*Given entries*
◇ ◇ ◇ ◇ ◇ ◇ ◇

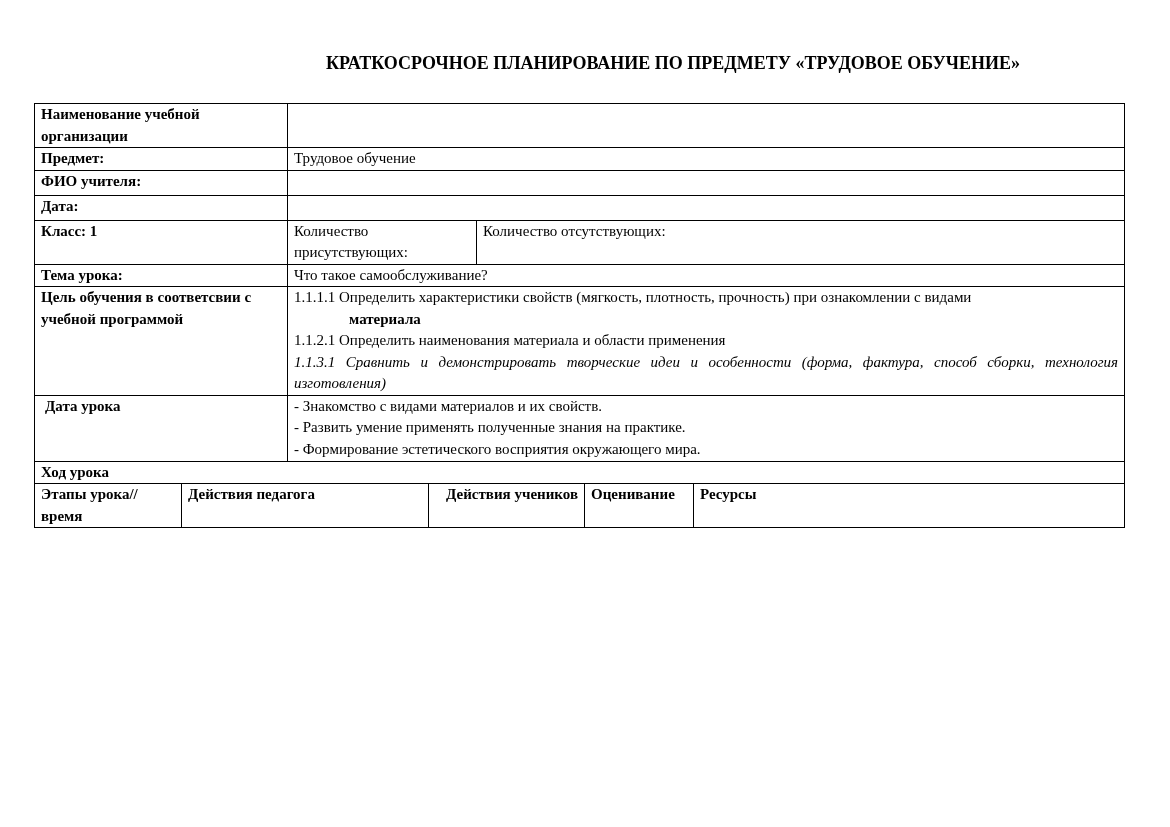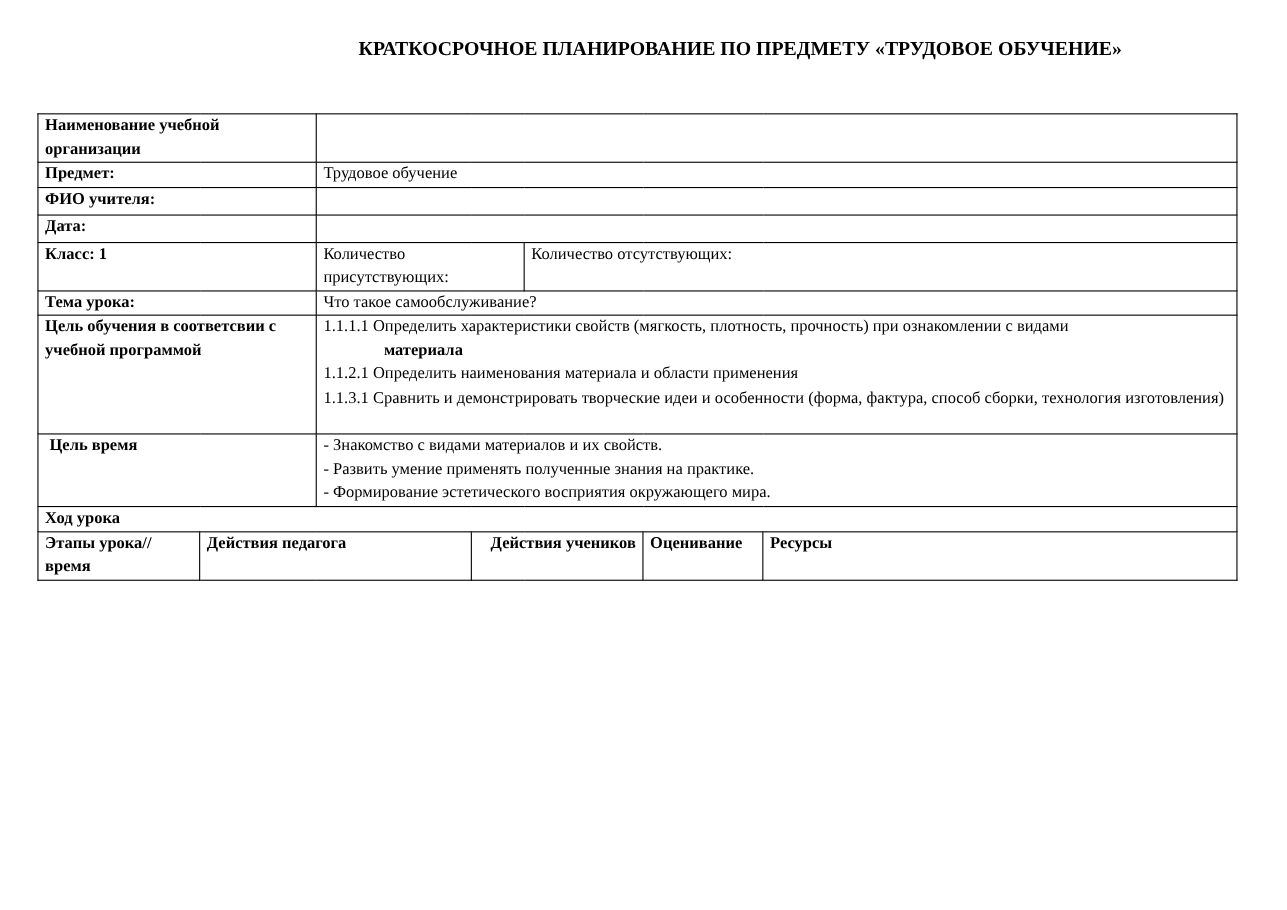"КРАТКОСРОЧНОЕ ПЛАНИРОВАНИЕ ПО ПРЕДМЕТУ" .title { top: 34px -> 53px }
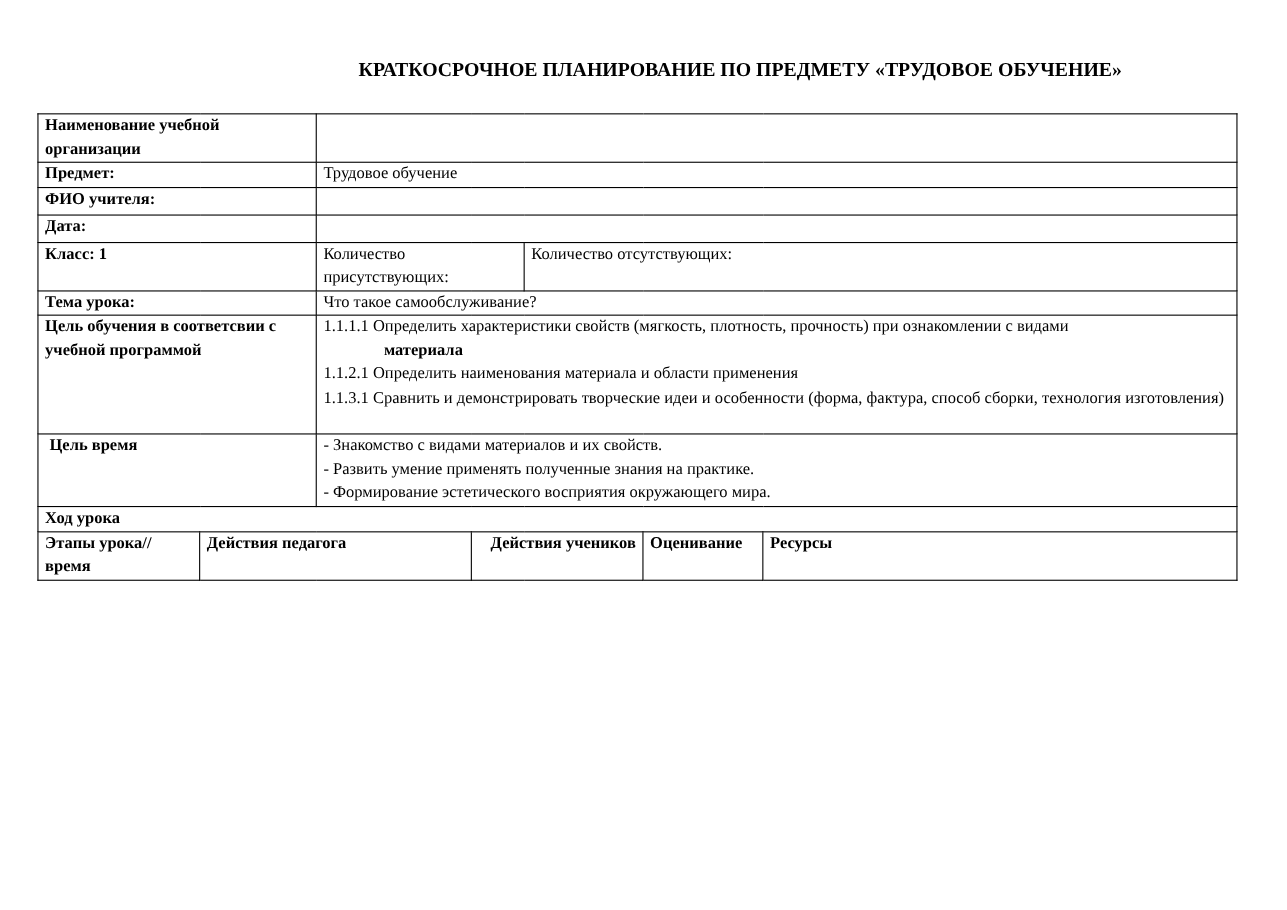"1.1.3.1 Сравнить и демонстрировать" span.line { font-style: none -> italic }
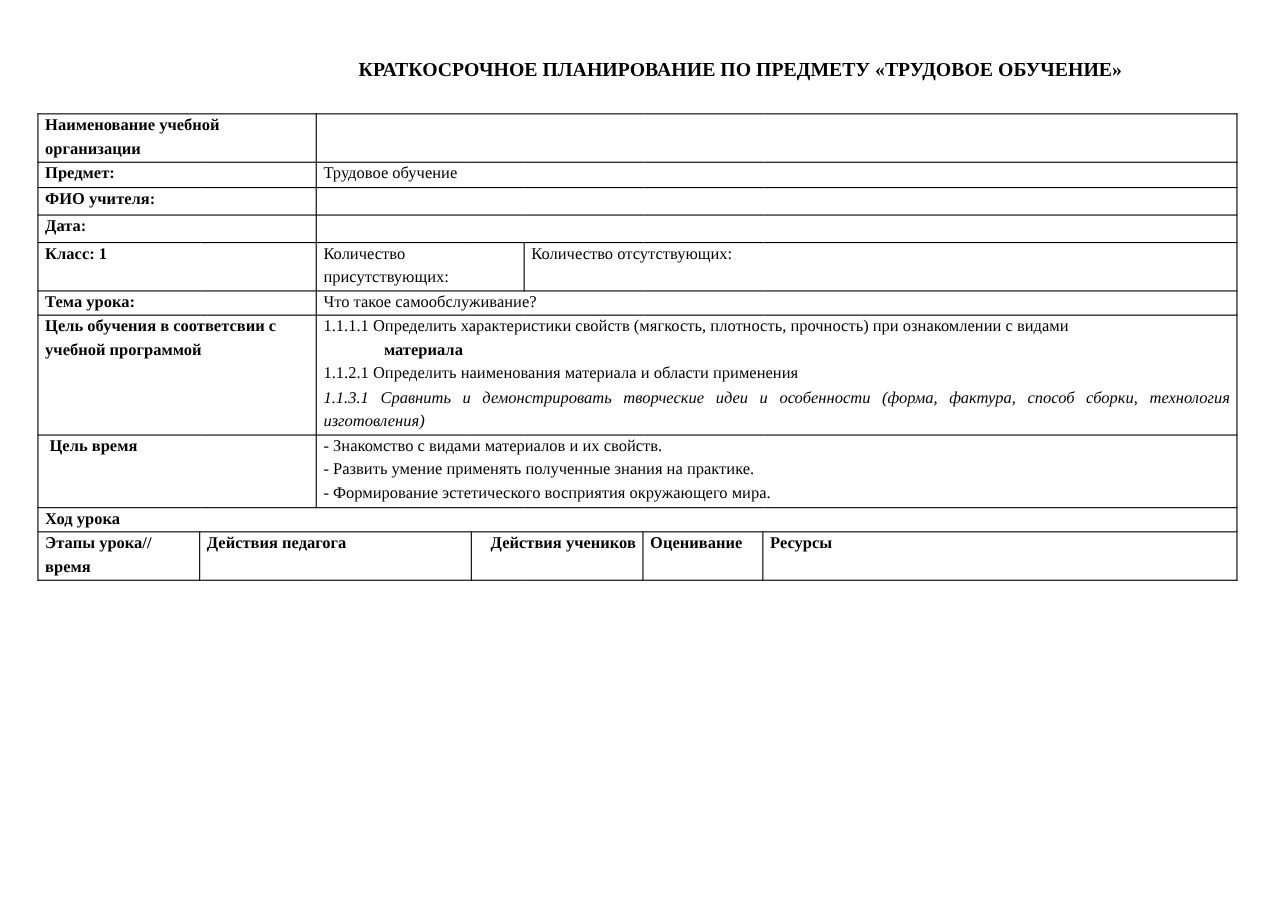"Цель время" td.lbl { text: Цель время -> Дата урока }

◇ ◇ ◇ ◇ ◇ ◇ ◇

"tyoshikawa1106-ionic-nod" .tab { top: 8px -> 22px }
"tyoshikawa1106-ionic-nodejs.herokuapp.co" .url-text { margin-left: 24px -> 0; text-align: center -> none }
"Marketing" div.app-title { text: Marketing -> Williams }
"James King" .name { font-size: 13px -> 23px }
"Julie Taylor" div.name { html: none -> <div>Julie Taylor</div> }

◇ ◇ ◇ ◇ ◇ ◇ ◇

*Aim of the exercise*
From the records above, copy exactly the stretch from the line holding "top: 34px ->" through the line holding "text: Цель время", both ends included, without the pictures.

*Exercise solution*
"КРАТКОСРОЧНОЕ ПЛАНИРОВАНИЕ ПО ПРЕДМЕТУ" .title { top: 34px -> 53px }
"1.1.3.1 Сравнить и демонстрировать" span.line { font-style: none -> italic }
"Цель время" td.lbl { text: Цель время -> Дата урока }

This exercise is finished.